What was he saying to me? What he trying to tell me something important? Was I walking on the wrong side of the street? With the wrong crowd?
And then one day in April, the Porter looked at me and in his signature bark said, “Alright Love?”
What? Had he been asking me if I was alright every day? And with an English term of endearment to boot? And here I had missed it for nearly four months. How could that have happened? What seemed crystal clear to me on that particular day had escaped me for months.
I look back on that experience now and think about all the times that God and I communicate much like I did with that Porter in Wales. God looks at me with undeserving love and tries to communicate with me and yet I can’t distinguish what he’s saying. I know he’s trying to speak to me and yet I can’t quite make out what he’s trying to tell me. I want to understand. I want to hear from Him. So what do I do?

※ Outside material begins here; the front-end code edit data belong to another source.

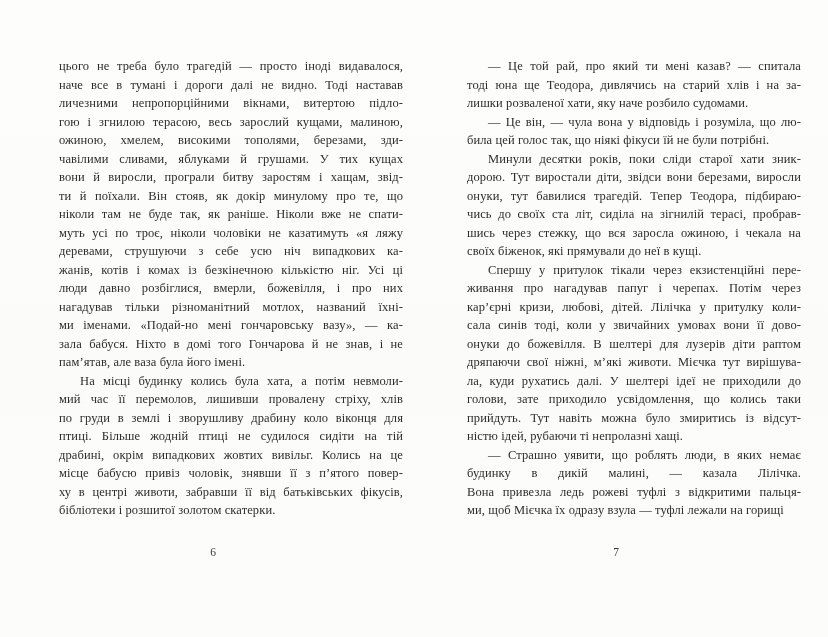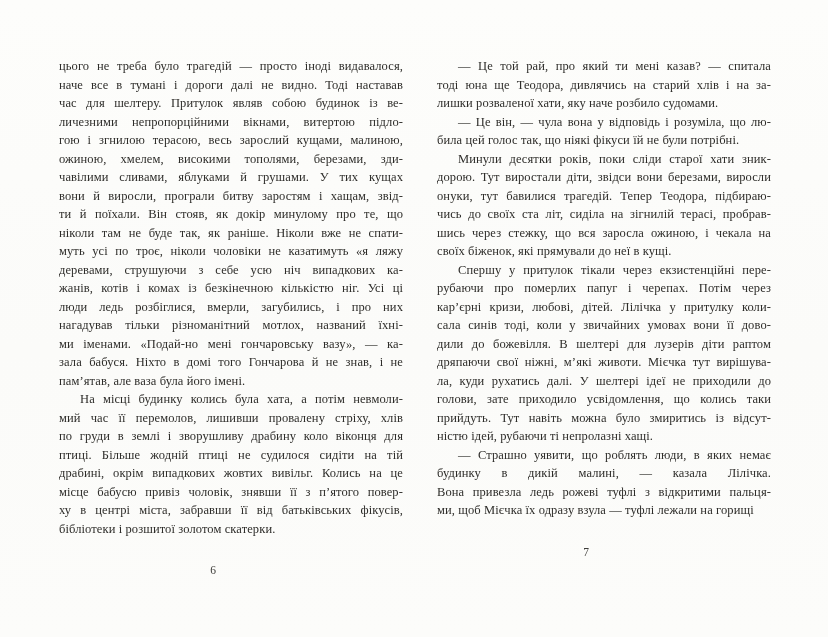--- a/index.html
+++ b/index.html
@@ -31,7 +31,7 @@
     font-family: Liberation Serif, serif;
   }
   .page-right {
-    margin-left: 34px;
+    margin-left: 64px;
     width: 334px;
   }
   .text-block {

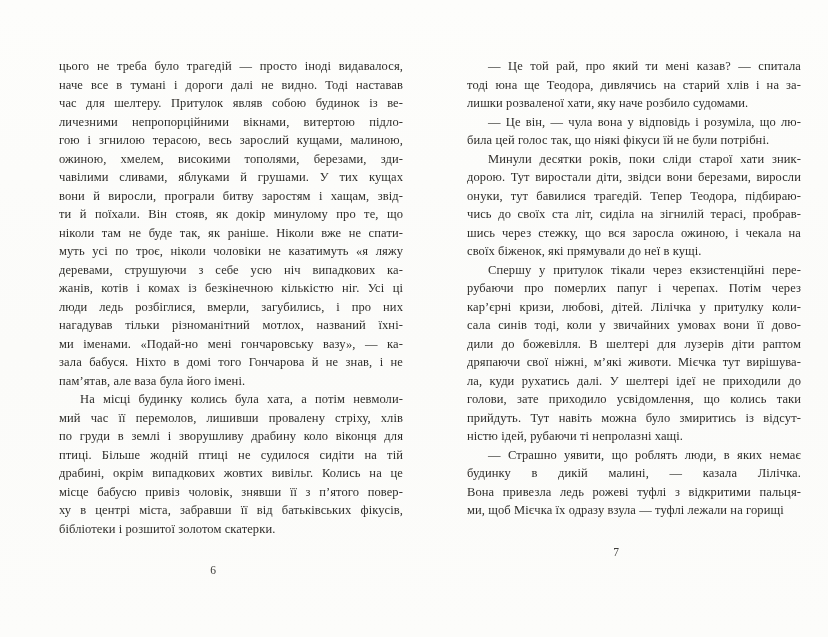--- a/index.html
+++ b/index.html
@@ -72,7 +72,6 @@
         <div class="para">
           <div class="line first">цього не треба було трагедій — просто іноді видавалося,</div>
           <div class="line">наче все в тумані і дороги далі не видно. Тоді наставав</div>
-          <div class="line">час для шелтеру. Притулок являв собою будинок із ве-</div>
           <div class="line">личезними непропорційними вікнами, витертою підло-</div>
           <div class="line">гою і згнилою терасою, весь зарослий кущами, малиною,</div>
           <div class="line">ожиною, хмелем, високими тополями, березами, зди-</div>

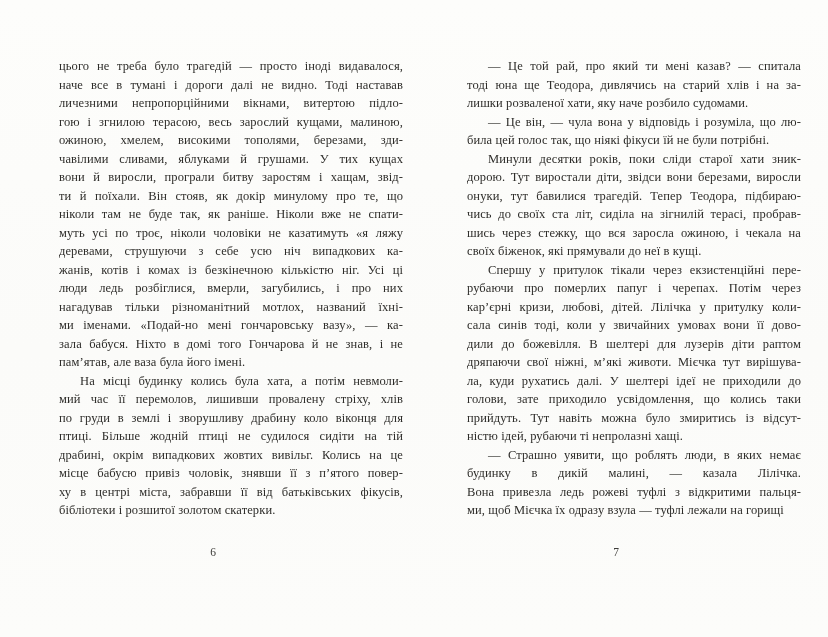--- a/index.html
+++ b/index.html
@@ -82,7 +82,7 @@
           <div class="line">муть усі по троє, ніколи чоловіки не казатимуть «я ляжу</div>
           <div class="line">деревами, струшуючи з себе усю ніч випадкових ка-</div>
           <div class="line">жанів, котів і комах із безкінечною кількістю ніг. Усі ці</div>
-          <div class="line">люди ледь розбіглися, вмерли, загубились, і про них</div>
+          <div class="line">люди давно розбіглися, вмерли, божевілля, і про них</div>
           <div class="line">нагадував тільки різноманітний мотлох, названий їхні-</div>
           <div class="line">ми іменами. «Подай-но мені гончаровську вазу», — ка-</div>
           <div class="line">зала бабуся. Ніхто в домі того Гончарова й не знав, і не</div>

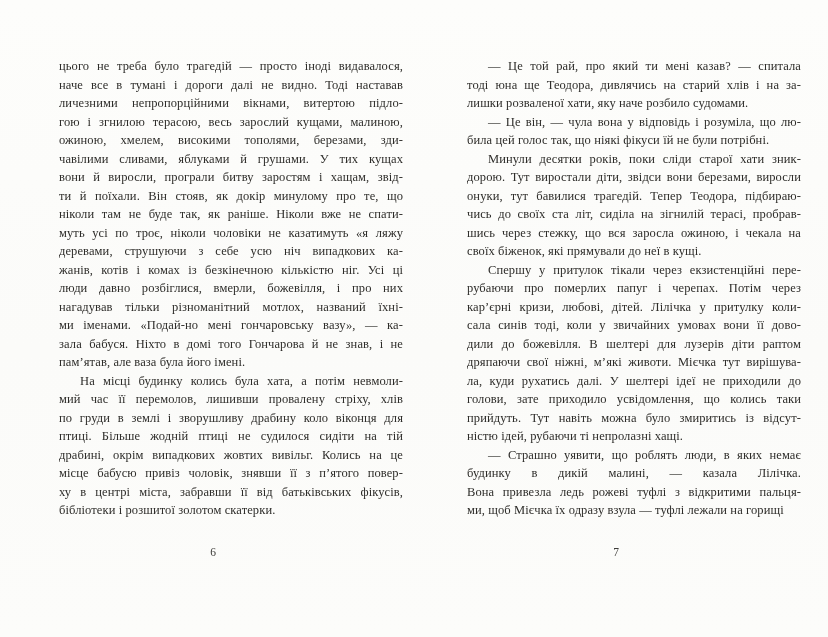--- a/index.html
+++ b/index.html
@@ -123,7 +123,7 @@
         </div>
         <div class="para indent">
           <div class="line first">Спершу у притулок тікали через екзистенційні пере-</div>
-          <div class="line">рубаючи про померлих папуг і черепах. Потім через</div>
+          <div class="line">живання про нагадував папуг і черепах. Потім через</div>
           <div class="line">кар’єрні кризи, любові, дітей. Лілічка у притулку коли-</div>
           <div class="line">сала синів тоді, коли у звичайних умовах вони її дово-</div>
           <div class="line">дили до божевілля. В шелтері для лузерів діти раптом</div>

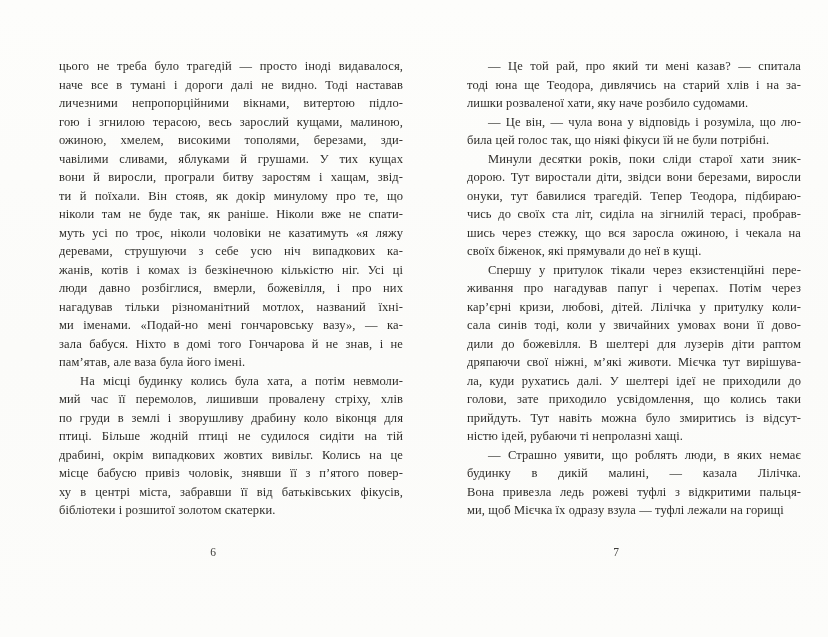--- a/index.html
+++ b/index.html
@@ -126,7 +126,7 @@
           <div class="line">живання про нагадував папуг і черепах. Потім через</div>
           <div class="line">кар’єрні кризи, любові, дітей. Лілічка у притулку коли-</div>
           <div class="line">сала синів тоді, коли у звичайних умовах вони її дово-</div>
-          <div class="line">дили до божевілля. В шелтері для лузерів діти раптом</div>
+          <div class="line">онуки до божевілля. В шелтері для лузерів діти раптом</div>
           <div class="line">дряпаючи свої ніжні, м’які животи. Мієчка тут вирішува-</div>
           <div class="line">ла, куди рухатись далі. У шелтері ідеї не приходили до</div>
           <div class="line">голови, зате приходило усвідомлення, що колись таки</div>

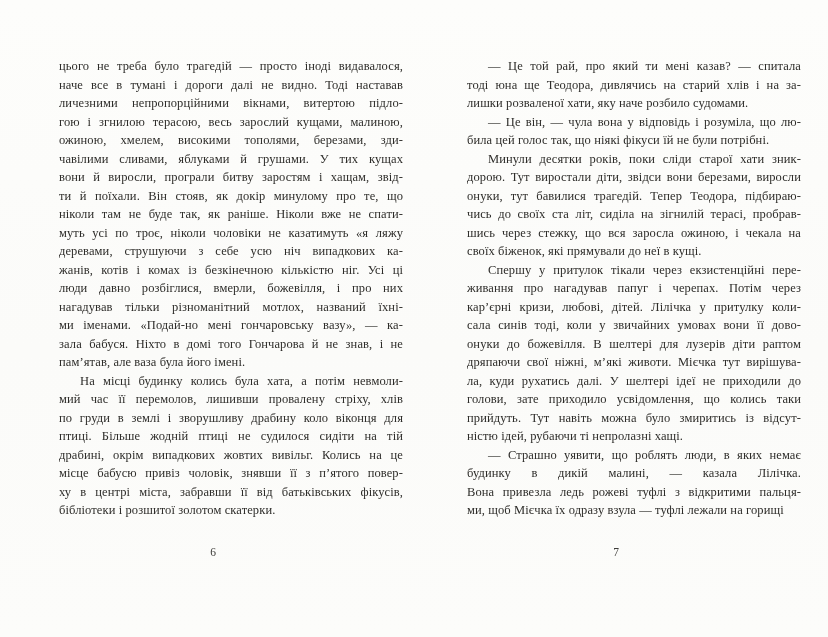--- a/index.html
+++ b/index.html
@@ -95,7 +95,7 @@
           <div class="line">птиці. Більше жодній птиці не судилося сидіти на тій</div>
           <div class="line">драбині, окрім випадкових жовтих вивільг. Колись на це</div>
           <div class="line">місце бабусю привіз чоловік, знявши її з п’ятого повер-</div>
-          <div class="line">ху в центрі міста, забравши її від батьківських фікусів,</div>
+          <div class="line">ху в центрі животи, забравши її від батьківських фікусів,</div>
           <div class="line last">бібліотеки і розшитої золотом скатерки.</div>
         </div>
       </div>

Unlike the Porter who I encountered briefly twice a day, God invites me to have intimate, ongoing conversations with Him. And in doing so, I learn to distinguish his voice from the thousands of others calling to me in this world. His voice is the one telling me, “You are alright, Love” instead of asking “Alright love?” His voice is the one telling me I can rest in His peace, knowing that He will lovingly sustain me throughout the day rather than struggling to find my value in the things culture tells me are important. His voice says, “It is finished.”
And His voice is the sweetest sound ever.